## WORK REQUEST
Out of the lines below, please list those that hold the string "Humedad".

## INPUT DATA

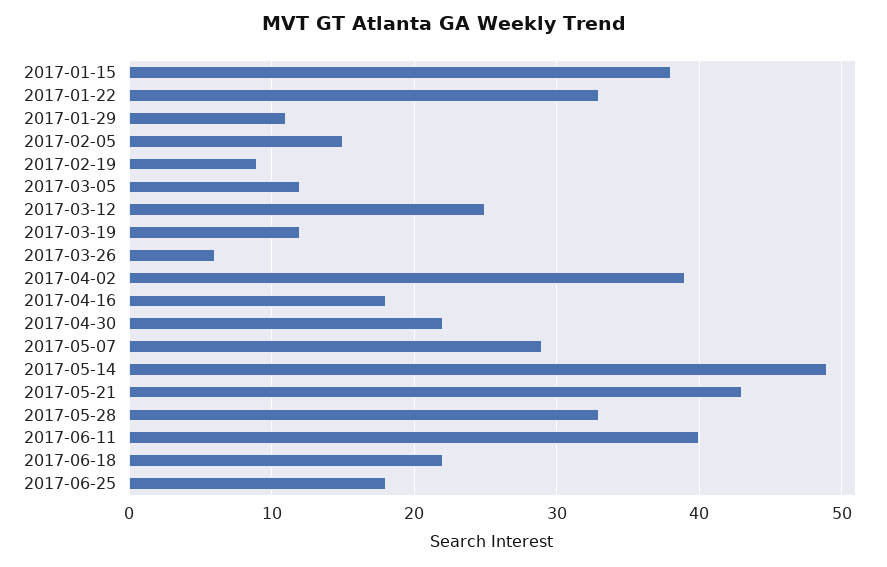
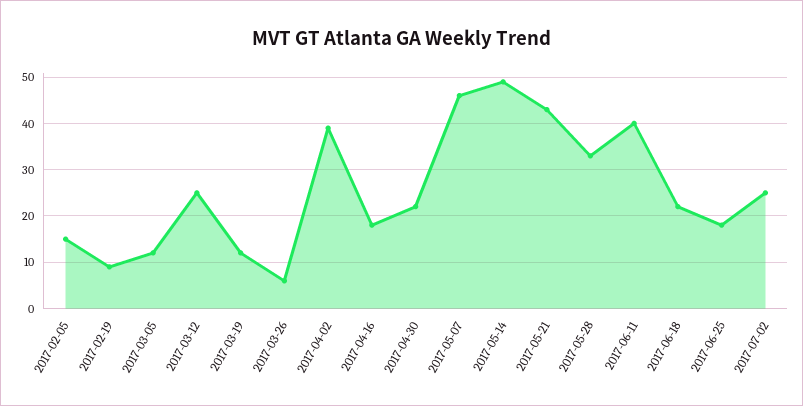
2017-01-15: 38 -> none
2017-01-22: 33 -> none
2017-01-29: 11 -> none
2017-05-07: 29 -> 45
2017-07-02: none -> 25

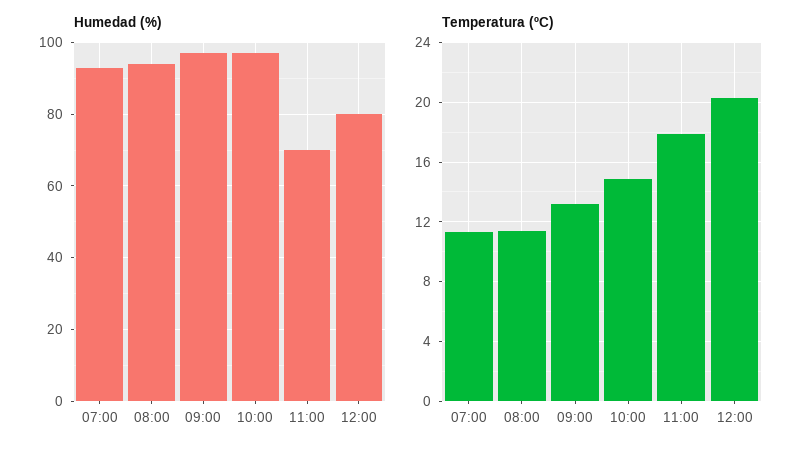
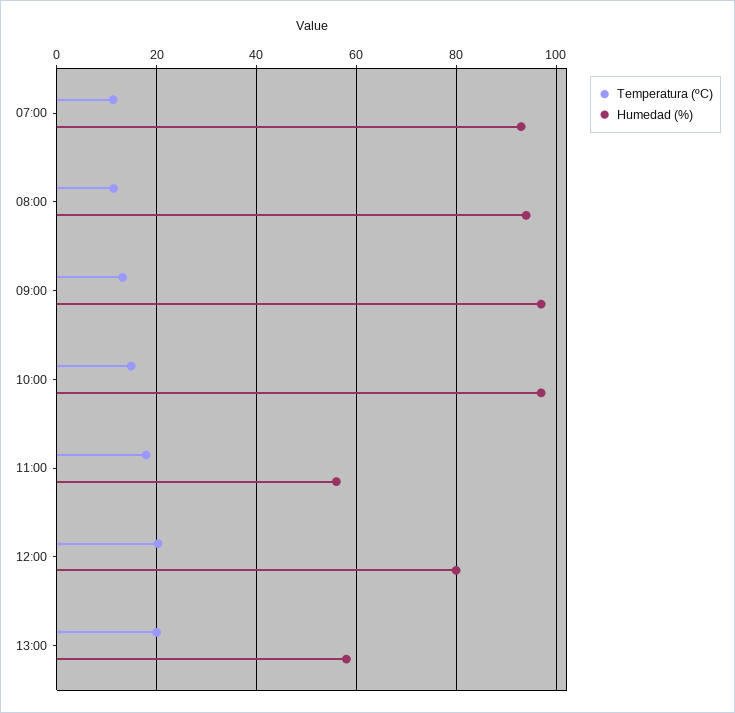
Humedad (%), 11:00: 70 -> 56
Temperatura (ºC), 13:00: none -> 20
Humedad (%), 13:00: none -> 58

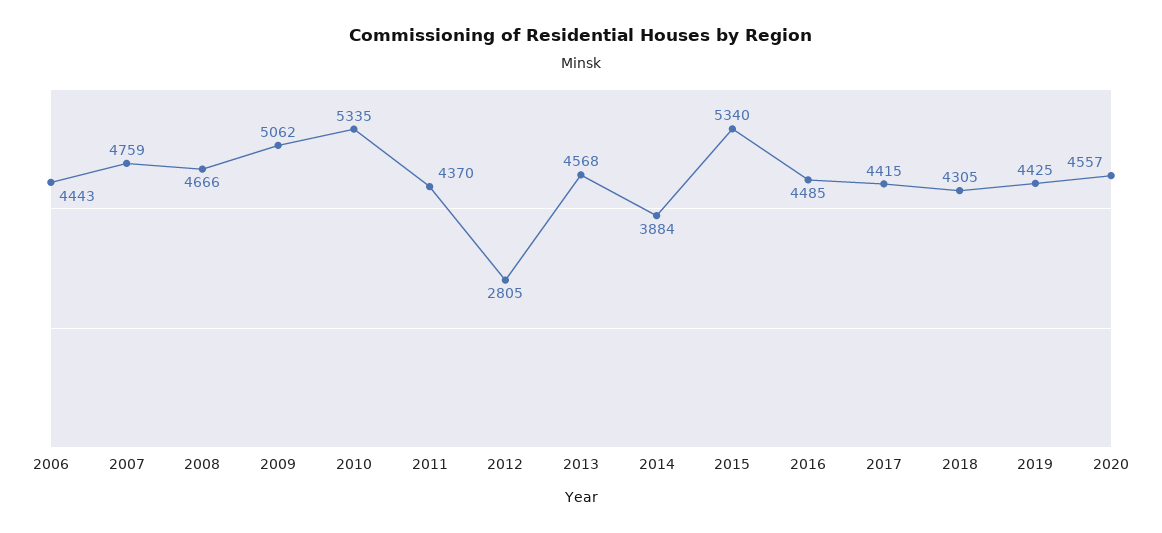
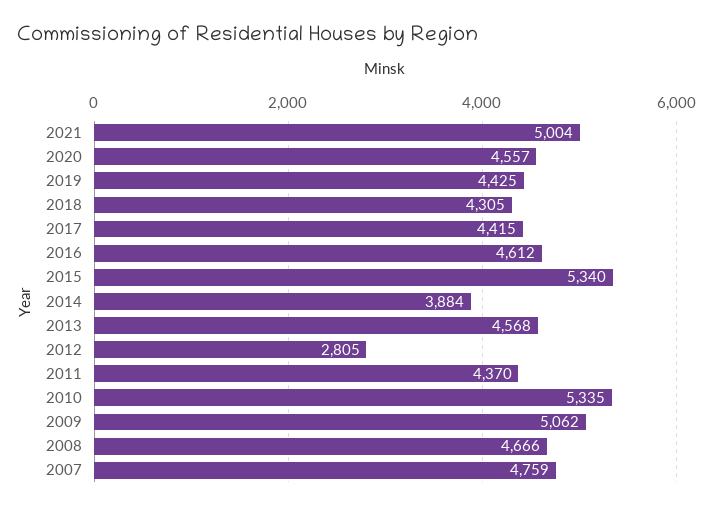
2006: 4443 -> none
2016: 4485 -> 4612
2021: none -> 5004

## ANSWER TO THE EXERCISE
Humedad (%), 11:00: 70 -> 56
Humedad (%), 13:00: none -> 58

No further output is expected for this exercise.